Paco Torres era un hombre peculiar. Nunca tuvo coche propio y él alguna vez lo justificaba diciendo que para eso tenía el de sus amigos. También se resistió en los primeros tiempos del móvil a tener el teléfono en el bolsillo y a estar las veinticuatro horas del día pendiente de una llamada: “Si alguien quiere localizarme y de verdad quiere hablar conmigo ahí está el teléfono fijo de mi casa”. Luego, muy a su pesar, tuvo que plegarse a la realidad de los tiempos y en la última carta que tengo de él me mandaba un número de móvil y una dirección de correo electrónico. Pero Paco Torres era uno de los pocos españoles que todavía escribía cartas, con sobre, con sello y escritas a mano como Dios manda. Eso sí, escritas en cualquier folio o cuartilla recuperado de los lugares más inverosímiles, como es el caso de la última que me envió, escrita en un folio rayado y encabezado por un logotipo de tres círculos de colores, que también servían de fondo difuminado al papel y la leyenda “Epilepsia en conducción”… Algo, que a uno le dejaba estupefacto pensando en si ahora Paco Torres estaba documentándose para una nueva obra sobre los peligros de la carretera o que por fin se había decidido a comprarse un coche y renovar el carnet de conducir y había arramblado con un tomo de folios en el gabinete de un psicólogo dedicado a la Educación Vial.

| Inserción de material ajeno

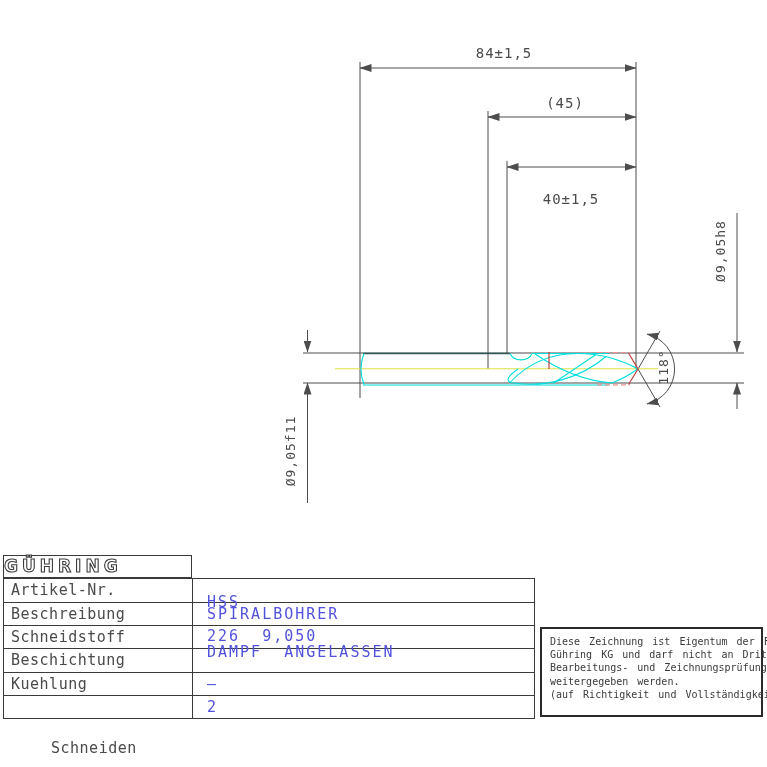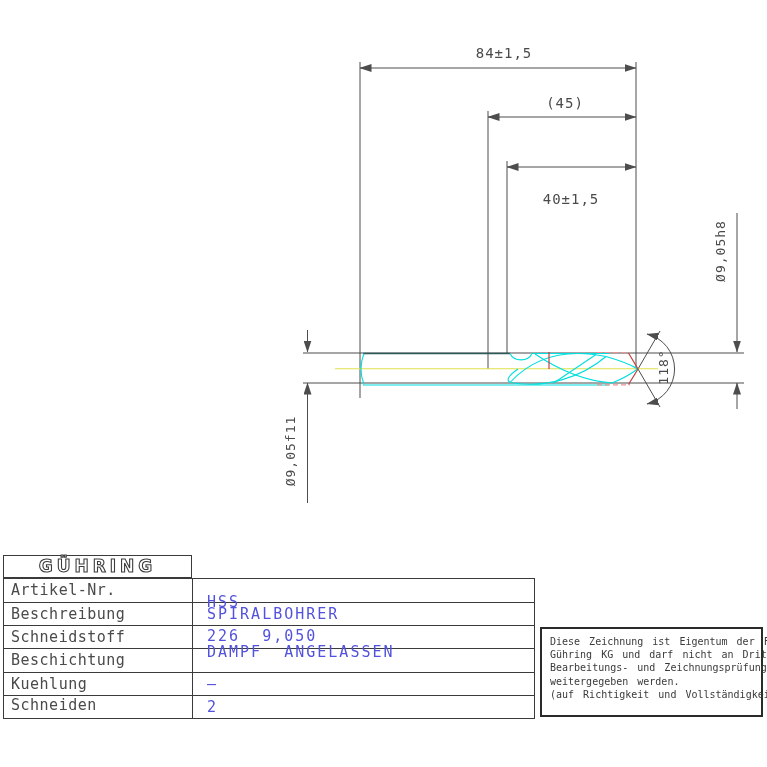--- a/index.html
+++ b/index.html
@@ -29,7 +29,7 @@
   .tb-value{position:absolute;left:207px;height:17px;font-size:15px;line-height:17px;
             color:var(--value_color,#5252dd);letter-spacing:2px;white-space:pre;}
   .logo{position:absolute;left:3px;top:555px;width:189px;height:23px;border:1px solid #3a3a3a;
-        box-sizing:border-box;text-align:center;line-height:21px;font-family:"DejaVu Sans",sans-serif;
+        box-sizing:border-box;text-align:left;line-height:21px;font-family:"DejaVu Sans",sans-serif;
         font-size:17px;font-weight:700;letter-spacing:4px;color:#ffffff;
         -webkit-text-stroke:1.1px #3c3c3c;white-space:pre;}
 

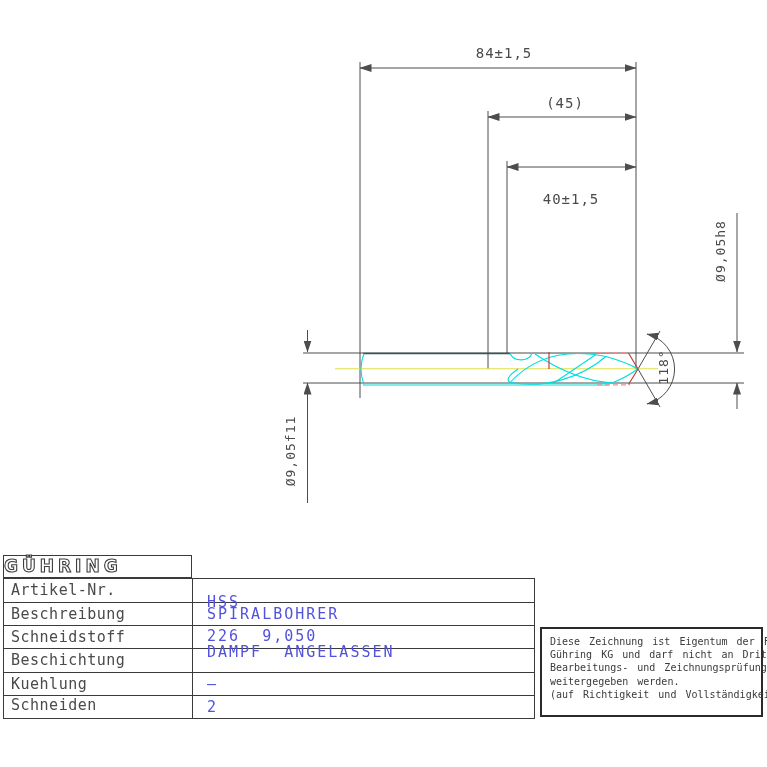--- a/index.html
+++ b/index.html
@@ -125,7 +125,7 @@
     <div class="tb-value" style="top:644px;text-align:right;">DAMPF  ANGELASSEN</div>
     <div class="tb-label" style="top:676px;">Kuehlung</div>
     <div class="tb-value" style="top:676px;">–</div>
-    <div class="tb-label" style="top:697px;">Schneiden</div>
+    <div class="tb-label" style="top:740px;margin-left:40px;">Schneiden</div>
     <div class="tb-value" style="top:699px;">2</div>
   </div>
 

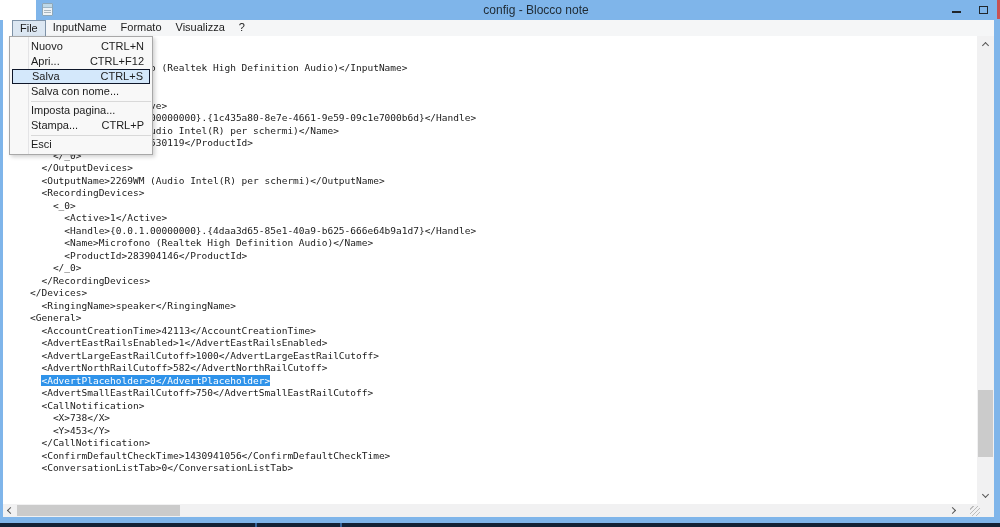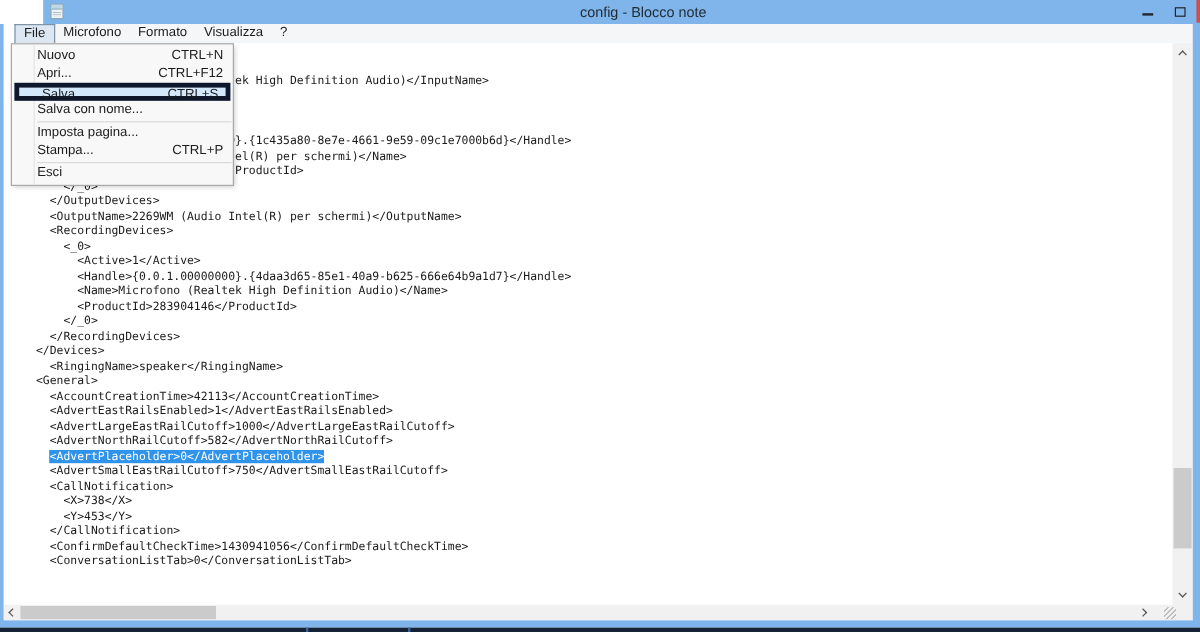--- a/index.html
+++ b/index.html
@@ -83,7 +83,7 @@
 
   <div class="menubar" id="menubar">
       <div class="mb-item active">File</div>
-      <div class="mb-item">Microfono</div>
+      <div class="mb-item">InputName</div>
       <div class="mb-item">Formato</div>
       <div class="mb-item">Visualizza</div>
       <div class="mb-item">?</div>

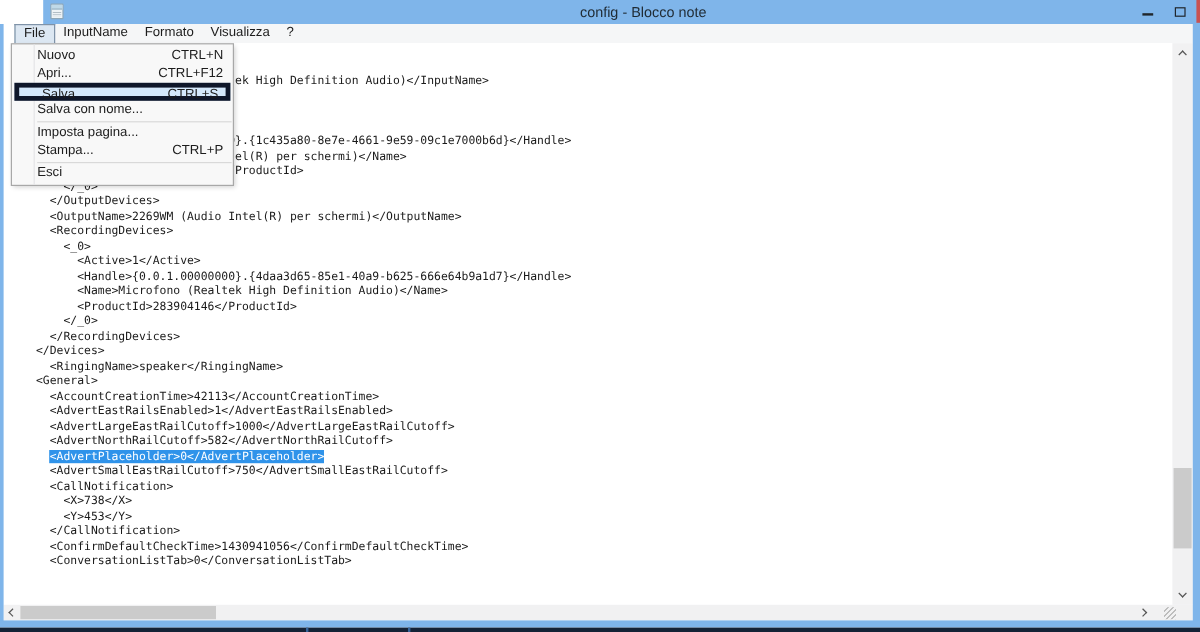--- a/index.html
+++ b/index.html
@@ -32,7 +32,7 @@
   .line{white-space:pre;height:12.5px;}
   .line .sel{background:var(--selection,#2f93ea);color:#ffffff;}
   
-  .dropdown{position:absolute;left:9px;top:36px;width:186px;background:#f8f8f8;border:1px solid #a8a8a8;
+  .dropdown{position:absolute;left:9px;top:36px;width:144px;background:#f8f8f8;border:1px solid #a8a8a8;
     box-shadow:2px 2px 4px rgba(0,0,0,0.18);padding:2px 0;font-size:11px;color:#1c1c1c;z-index:10;}
   .dropdown:before{content:"";position:absolute;left:18px;top:0;bottom:0;width:1px;background:#e4e4e6;}
   .dd-item{position:relative;height:15px;line-height:15px;display:flex;margin:0 2px;padding:0 6px 0 19px;}

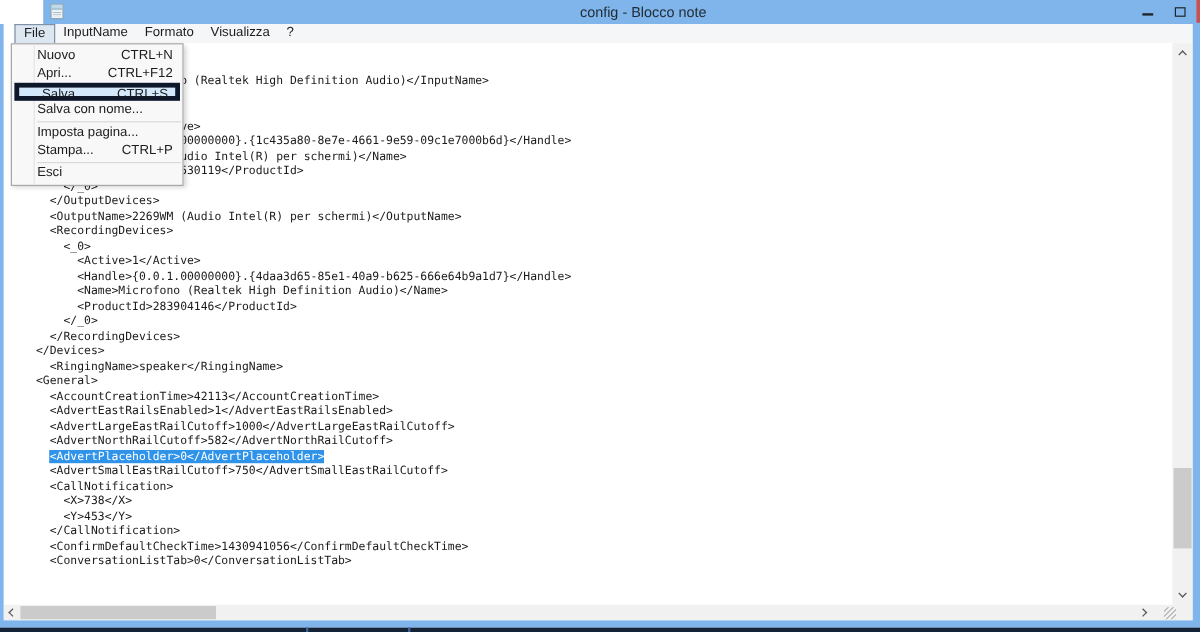--- a/index.html
+++ b/index.html
@@ -38,7 +38,7 @@
   .dd-item{position:relative;height:15px;line-height:15px;display:flex;margin:0 2px;padding:0 6px 0 19px;}
   .dd-item .lbl{flex:1 1 auto;}
   .dd-item .sc{flex:0 0 auto;text-align:left;}
-  .dd-item.hl{background:var(--menuhl,#d4e8fb);border:4px solid #0f172a;line-height:13px;}
+  .dd-item.hl{background:var(--menuhl,#d4e8fb);border:1px solid #0f172a;line-height:13px;}
   .dd-sep{height:1px;background:#d9d9d9;margin:1.5px 1px 1.5px 21px;}
   
   .vscroll{position:absolute;left:977px;top:36px;width:17px;height:468px;background:#f1f1f2;}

Era también un hombre amigo de sus amigos y la última prueba la tuve cuando hace unos meses me llamó para decirme que en una residencia de mayores de un pueblo cercano al que yo vivo estaba un viejo actor, ya retirado, con el que había compartido obras y caminos. Mi amigo Alfredo, que ha formado parte de la farándula, y yo, nos fuimos unos días después a ver a este hombre y pasamos como dos horas charlando con él. Había rodado a las órdenes de Camus en Talavera “Con el viento solano”, tenía un sinfín de anécdotas y como era natural conocía a muchos de los amigos de Alfredo. Su cabeza estaba todavía en aquellos años de caminos y farándula. No dejaba de hablar ni de meter baza. Contrastaba el vitalismo de su relato con su situación. Se recuperaba de una operación del aparato digestivo y cuidaba de su mujer enferma de Alzheimer, que ya llevaba unos meses en aquella residencia. Él, se resistía a vivir en una residencia y añoraba su casa llena de libros por leer. También suspiraba por un bocadillo de sardinas de lata en aceite y por beberse una botella de Rioja.

Cuando volvíamos al pueblo se nos vino el recuerdo de las escenas finales de “El viaje a ninguna parte”, la película protagonizada y dirigida por Fernando Fernán Gómez y en la que tuvo un papel, modesto, como todos los suyos en el cine, el amigo Paco Torres. A cualquiera que la haya visto, le hubiera pasado lo mismo. El amigo Paconoshabía regalado un final de película. Ni siquiera fue posible enmendar ese final con una lata de sardinas y una botella de Rioja, cuando días después le llevé su ferviente deseo camuflado en una bolsa de plástico. El viejo actor no se atrevió a recibir un regalo que iba contra las normas de la casa. Viaje a ninguna parte.